# [Instructions for the task]
Work out how many lines in the entries below contain the string "none". Reply with that figure alone.
====
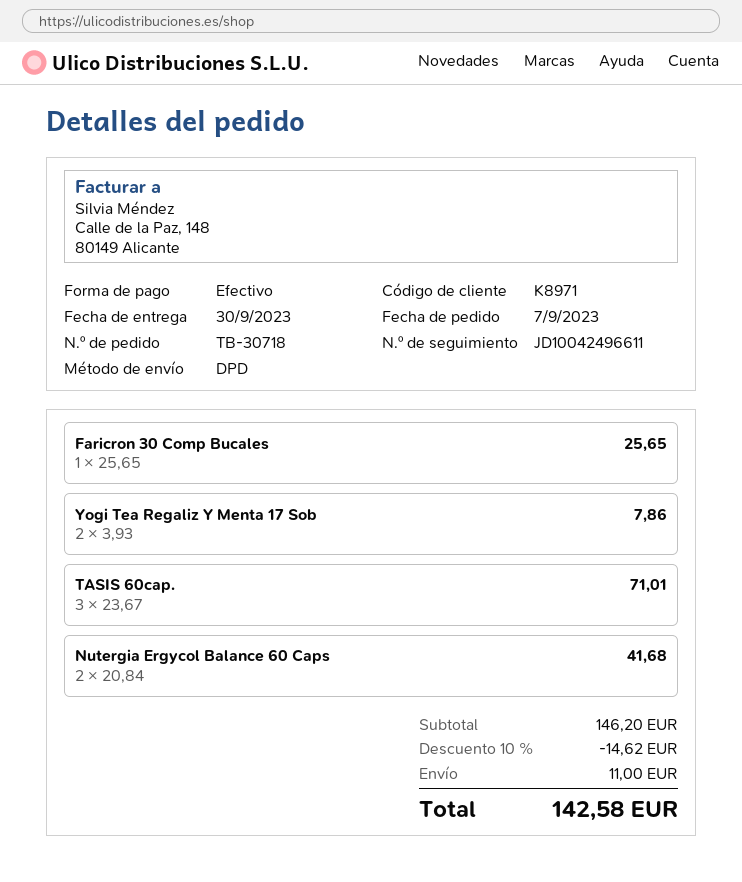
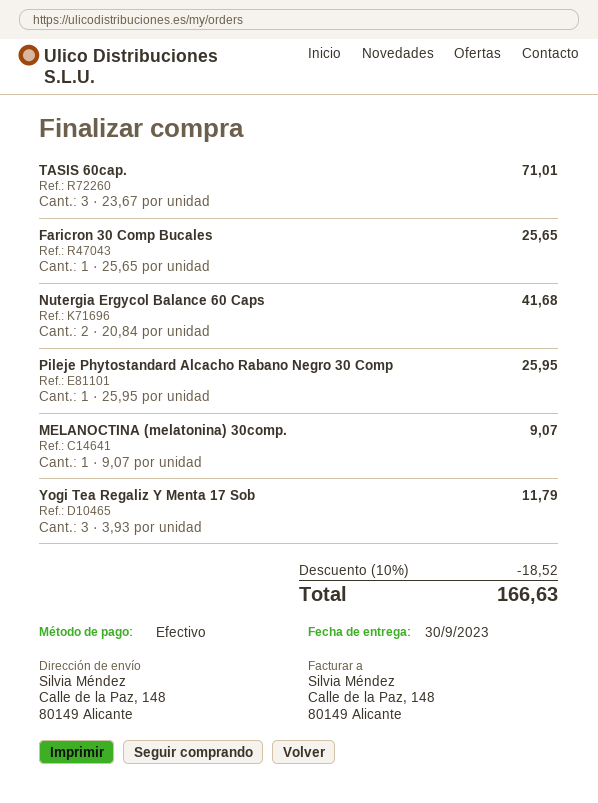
Yogi Tea Regaliz Y Menta 17 Sob: 2 x 3.93 = 7.86 -> 3 x 3.93 = 11.79
Pileje Phytostandard Alcacho Rabano Negro 30 Comp: none -> 1 x 25.95 = 25.95
MELANOCTINA (melatonina) 30comp.: none -> 1 x 9.07 = 9.07
discount: 10% = 14.62 -> 10% = 18.52
shipping: 11.00 -> none
total: 142.58 -> 166.63

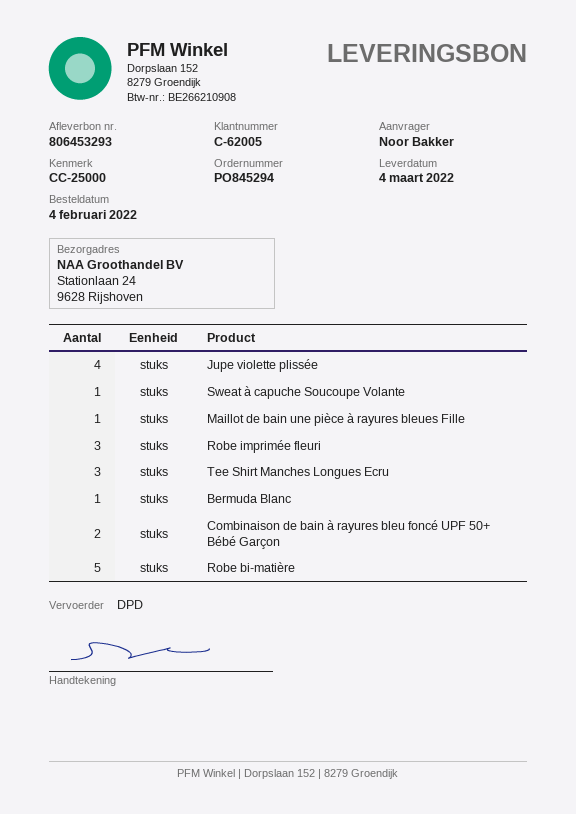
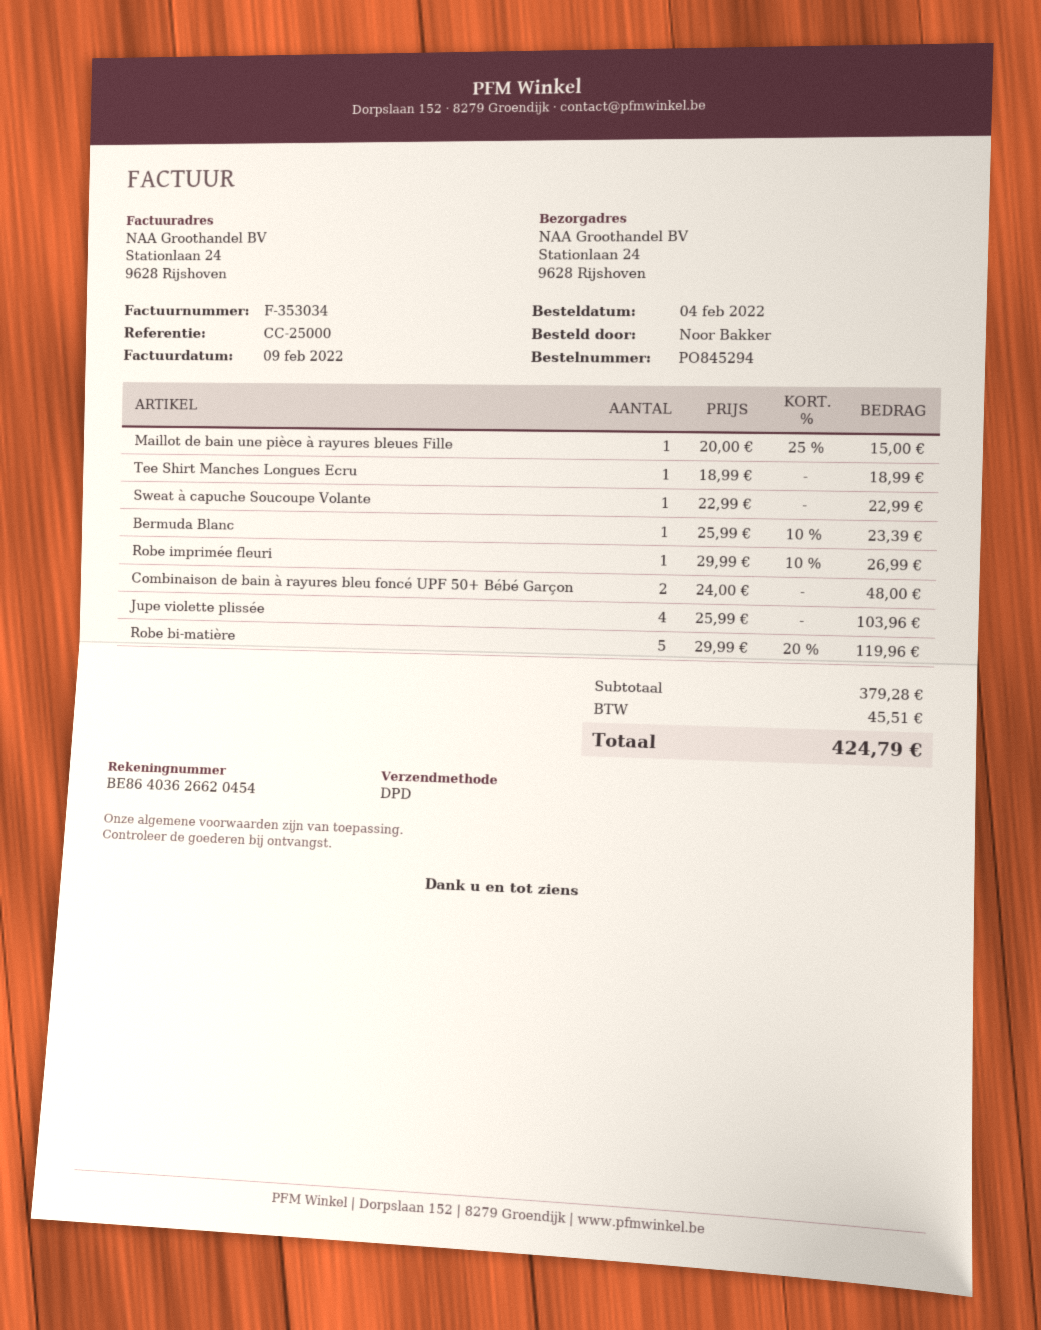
Robe imprimée fleuri: 3 -> 1
Tee Shirt Manches Longues Ecru: 3 -> 1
====
# [Result of the exercise]
3